A statistically valid alternative in this case is random sampling – testing individuals randomly selected from the entire population. The proportion testing positive in the sample provides an estimate of the proportion in the entire population, and the bigger the sample, the better the estimate. Obviously there are logistical difficulties in testing genuinely randomly selected individuals, so various practical modifications are often implemented which have to be correct for in the analysis. But the principle is the same: to use information from a randomly selected sample of individuals to estimate the population level.

A study of this type has now been carried out for Austria. Full details of the analysis can be found here. In summary:

  • 1,544 individuals were included in the study which was carried out in the first week of April;
  • These individuals were identified by a stratification procedure: 249 Austrian districts were randomly selected; households in those districts were randomly selected; individuals within those households were randomly selected;
  • Such individuals were invited to participate in the study – the acceptance rate was 77%;
  • Hospitalised individuals were excluded from the study;
  • Final results were adjusted to correct for various factors including household size, gender and age.
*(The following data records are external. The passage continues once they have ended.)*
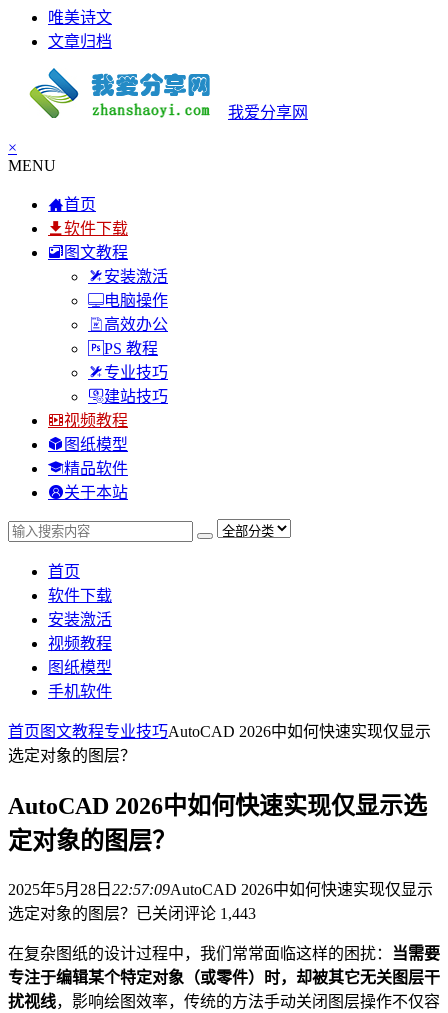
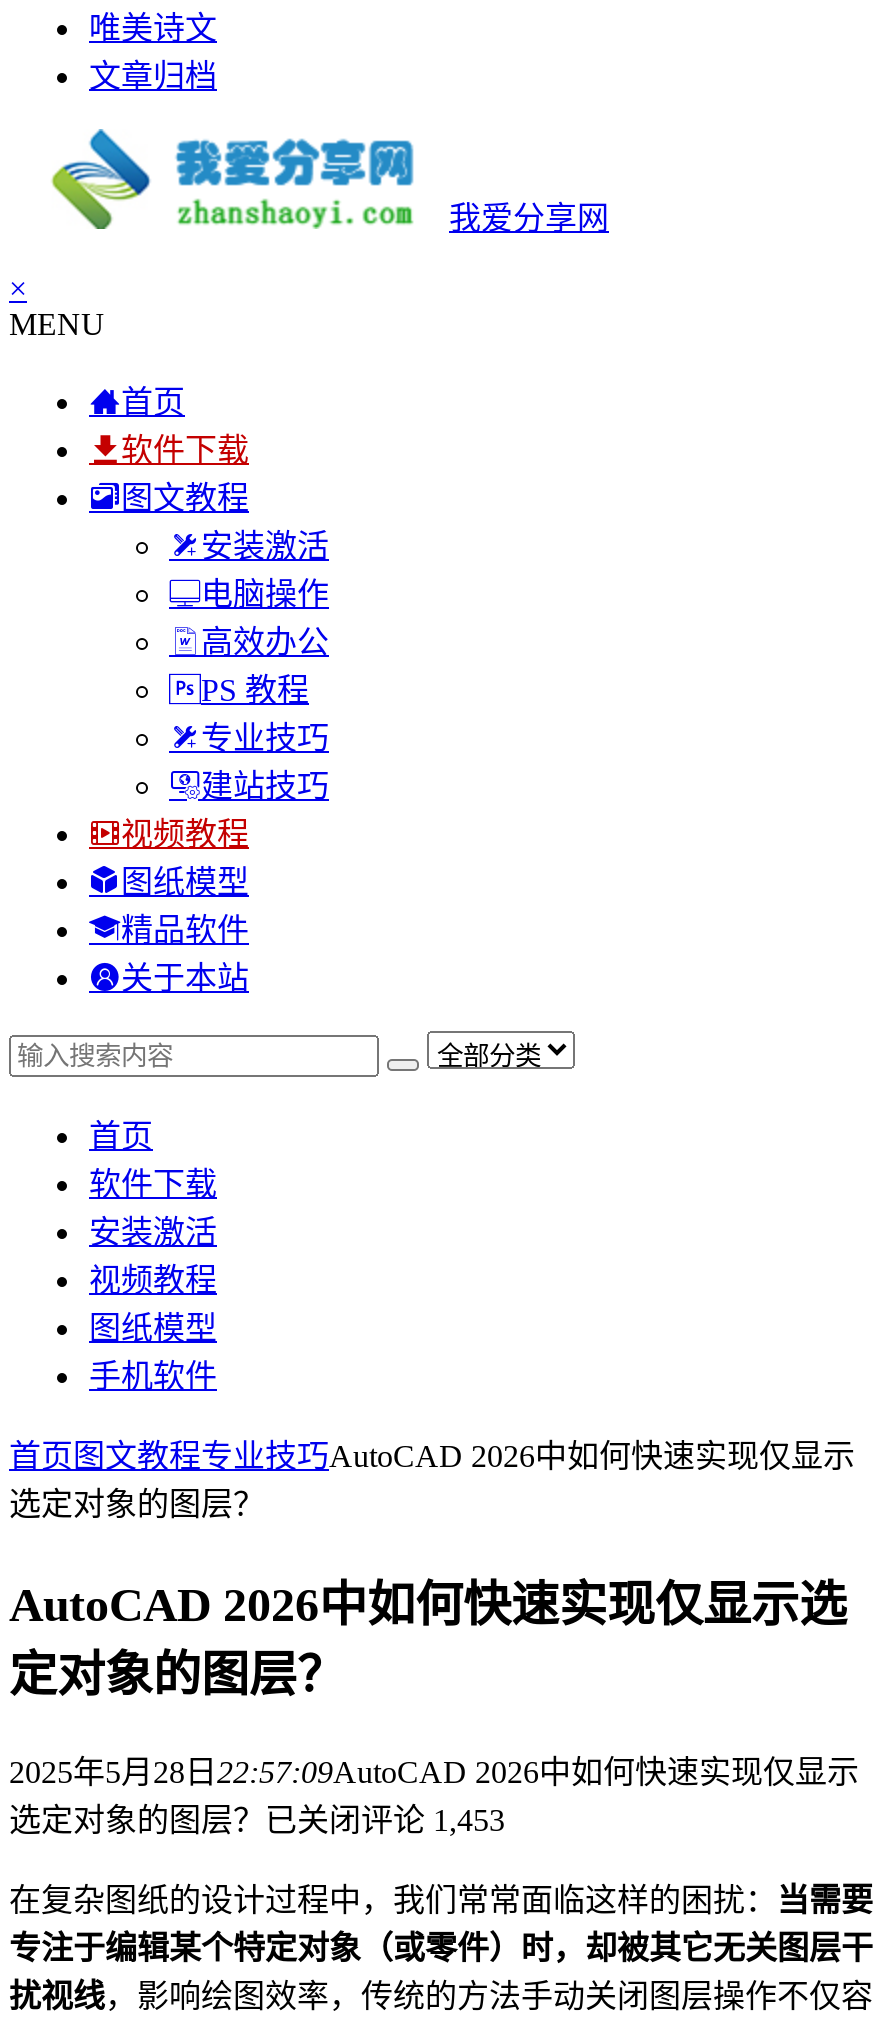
- 选定对象的图层？已关闭评论1,443
+ 选定对象的图层？已关闭评论1,453
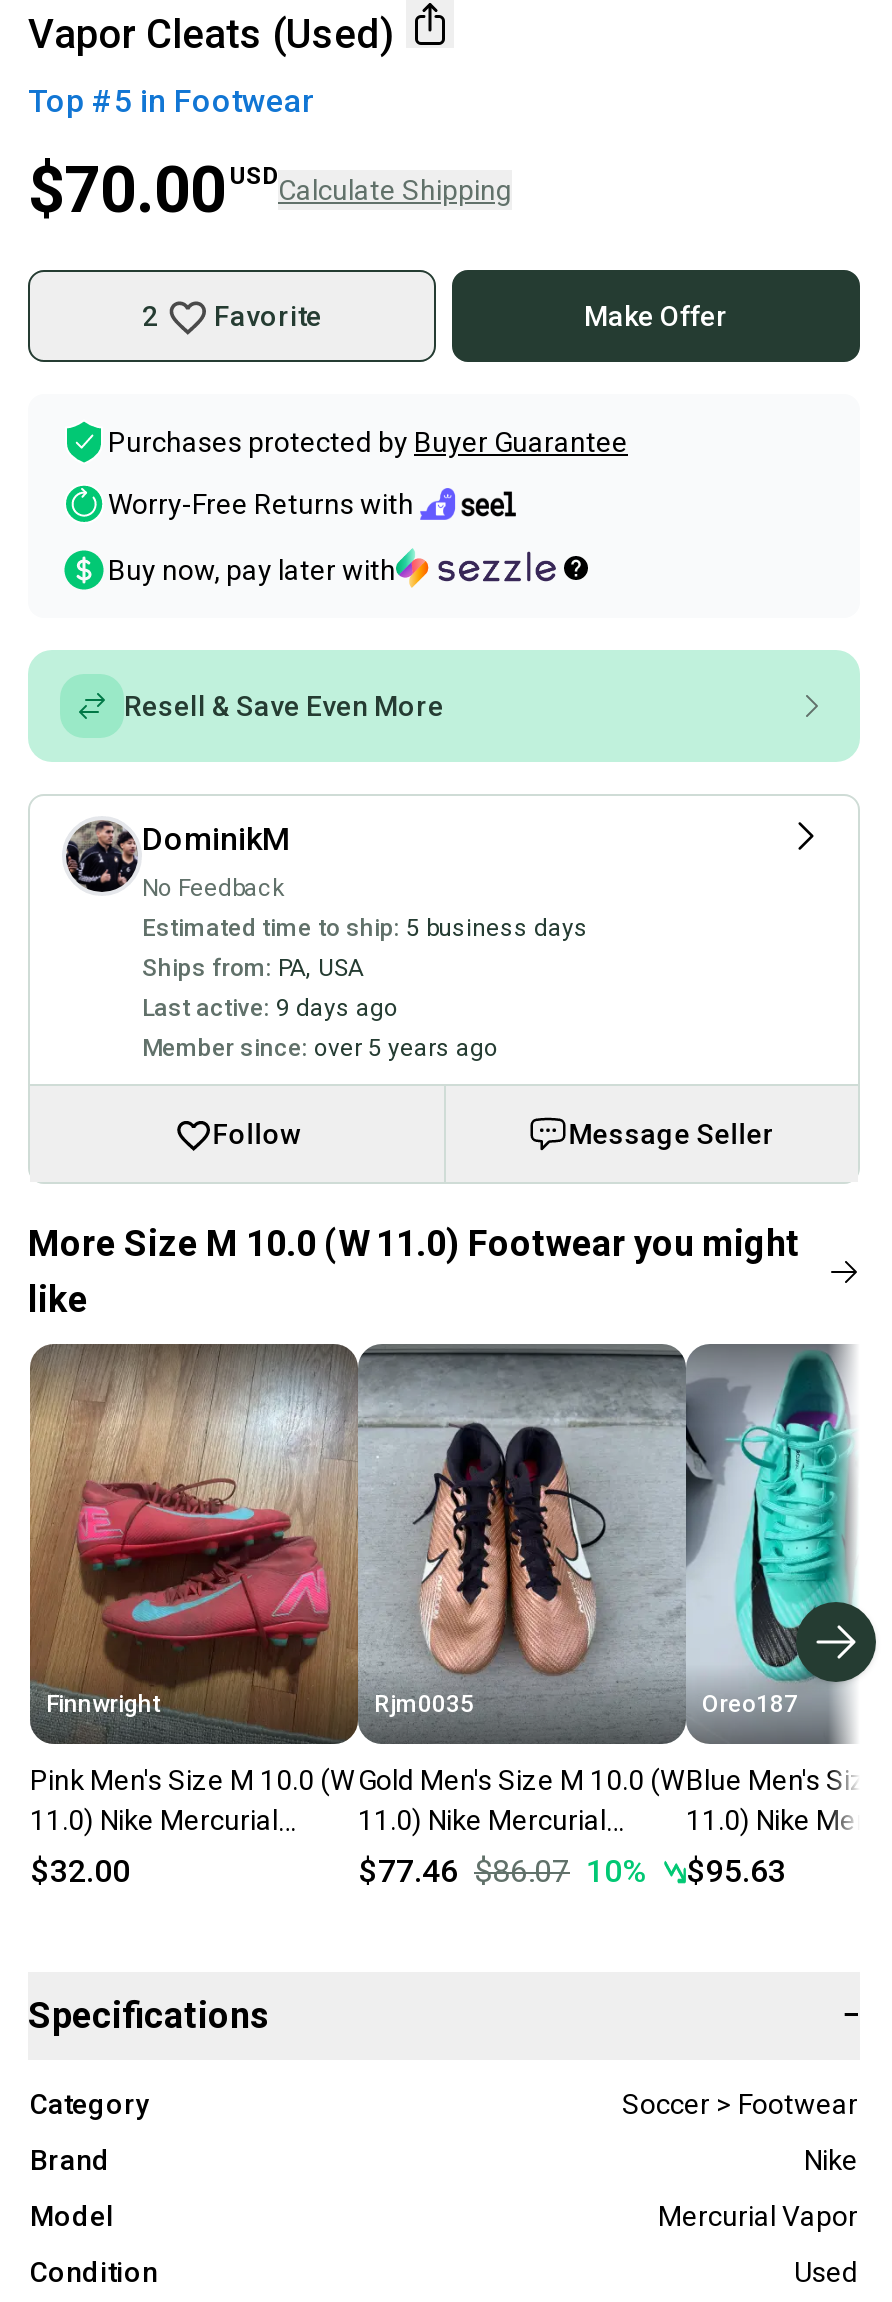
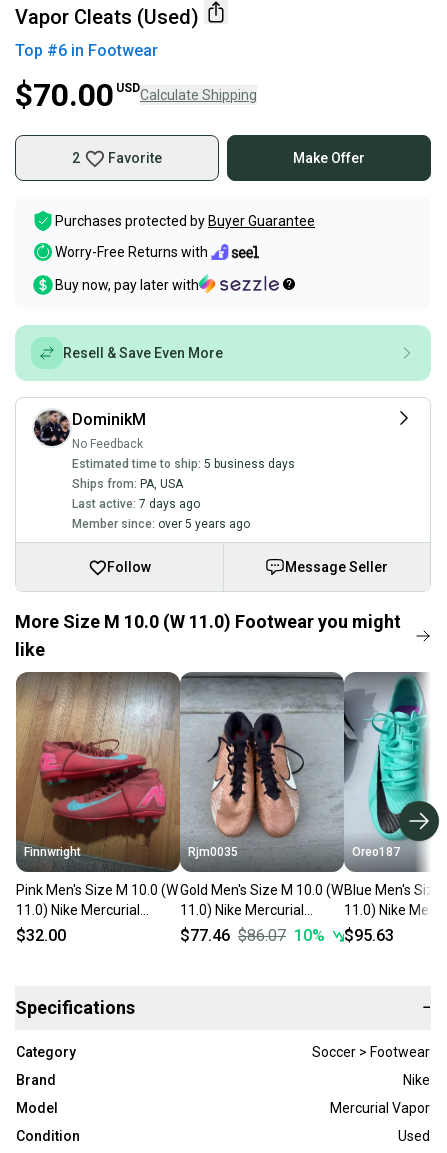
- Top #5 in Footwear
+ Top #6 in Footwear

- Last active: 9 days ago
+ Last active: 7 days ago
The conclusion, after the correction for age, gender and other effects, is that the COVID-19 infection rate in the sample was 0.33%.

Now, bearing in mind that one solution to the epidemic is that a large number of the population acquire the disease, so building a ‘herd immunity‘, the figure of 0.33% is disappointingly small. Even allowing for sampling error, the true value in the population is predicted in the study to be at most 0.76%, whereas it’s thought that herd immunity will require around 60-80% of the population to have been infected.

However, this figure of 0.33% is just a snapshot in time of people who currently have the virus; it doesn’t say anything about the proportion of people who have had the virus – perhaps asymptomatically – and recovered. That figure, which is the figure of interest when discussing herd immunity, is bound to be bigger. But it’s impossible from this study to say by how much.

Moreover, extrapolating the 0.33% to the entire population of Austria would imply around 28,500 positive cases. By contrast, the number of active cases in Austria (as of today, 11 April) is recorded as 6,608:

austria.png

So, even as low an estimate as 0.33% for the countrywide infection rate implies a roughly four-fold increase in the number of cases above and beyond the official numbers.